Barack Obama and congressional Democrats plan to retain the estate tax instead of allowing it to expire as scheduled in 2010.
Elimination of the tax on big inheritances was approved by Congress and President George W. Bush in 2001, when there were large projected budget surpluses, with rollbacks phased in gradually and its full elimination to take effect next year.
Under Obama’s plan, the tax would be locked in at the rate and exemption levels that took effect this year, according to a front-page story in Monday’s Wall Street Journal.
That would exempt estates of $3.5 million — $7 million for couples — from the estate tax. The value of estates above that level would be taxed at a rate of 45 percent.

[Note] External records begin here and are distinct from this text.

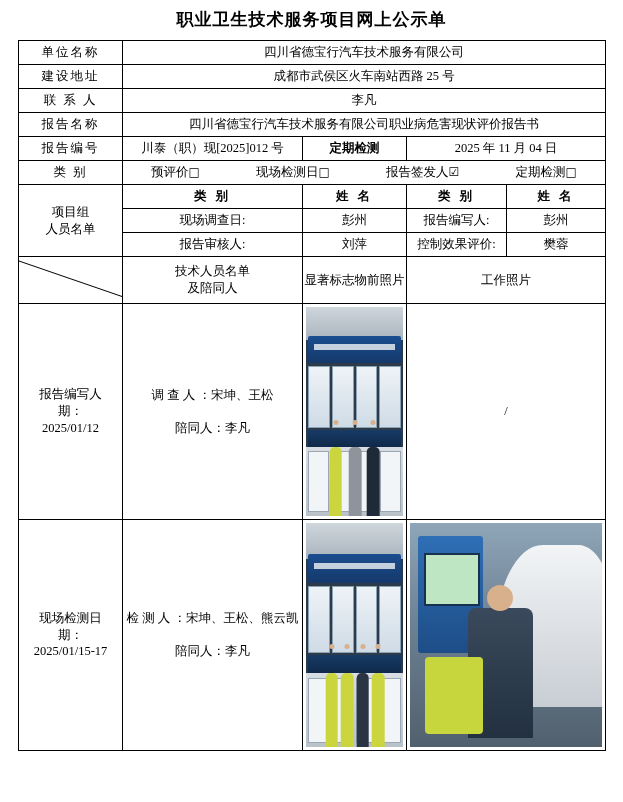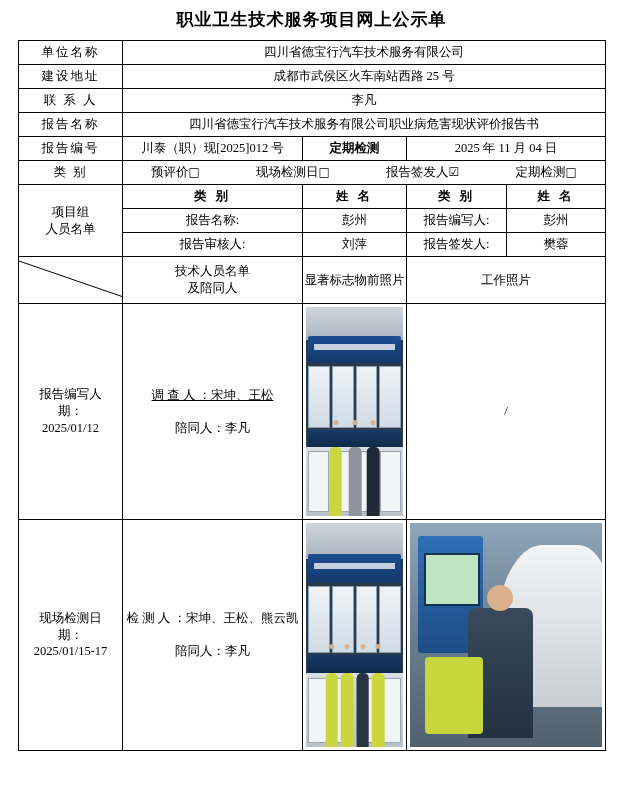--- a/index.html
+++ b/index.html
@@ -277,7 +277,7 @@
     </tr>
 
     <tr class="row-h">
-      <td colspan="2">报告名称:</td>
+      <td colspan="2">现场调查日:</td>
       <td>彭州</td>
       <td>报告编写人:</td>
       <td>彭州</td>

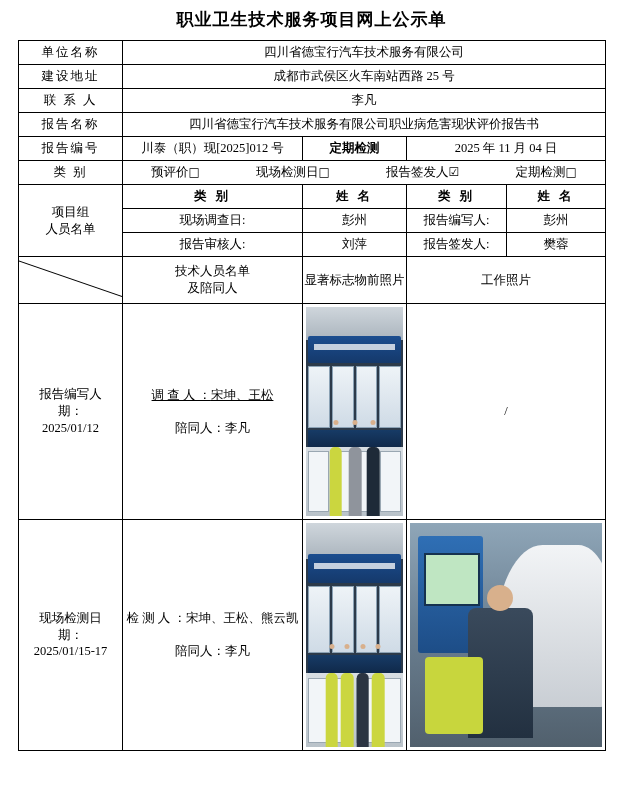--- a/index.html
+++ b/index.html
@@ -286,7 +286,7 @@
     <tr class="row-h">
       <td colspan="2">报告审核人:</td>
       <td>刘萍</td>
-      <td>报告签发人:</td>
+      <td>控制效果评价:</td>
       <td>樊蓉</td>
     </tr>
 

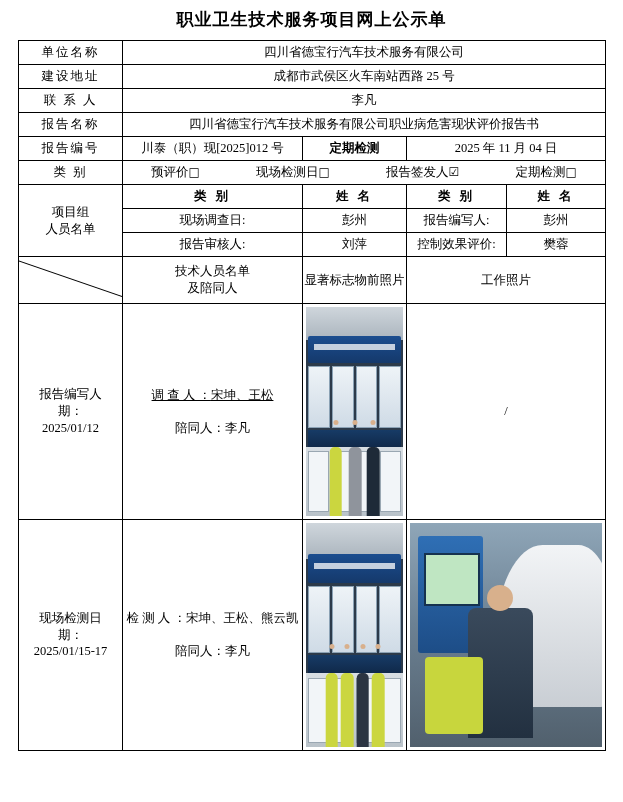--- a/index.html
+++ b/index.html
@@ -309,7 +309,7 @@
         <div>2025/01/12</div>
       </td>
       <td colspan="2" class="vtxt">
-        <div style="padding:0 2px 16px 2px;text-decoration:underline;">
+        <div style="padding:0 2px 16px 2px;">
           <span>调 查 人 ：</span><span>宋坤、王松</span>
         </div>
         <div style="padding:0 2px;">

If the tax were returned to levels before the 2001 action, the tax would exempt only $1 million with the rest taxed at a 55 percent rate.
Democrats who favor retaining the tax argue that the budget deficit is huge, full repeal of the tax would cost the Treasury more than $500 billion over a decade, and the wealthy have already benefited from the Bush tax cuts, the Journal reports.
Advocates of eliminating the estate tax contend that the Obama plan is the wrong move during a recession. Bill Rys, tax counsel for the National Federation of Independent Business, told The Journal that small businesses that are struggling should not have to devote resources to estate planning as they seek ways to minimize taxation.
The Senate rejected GOP efforts to repeal the estate tax in June 2006, with Republican Bill Frist of Tennessee calling it a “vicious tax.” Democratic Sen. Richard Durbin of Illinois called the repeal bill “the most outrageous piece of special interest legislation in modern memory."
Under Obama’s plan, only the largest estates — fewer than 2 percent of annual deaths — would be subject to the estate tax.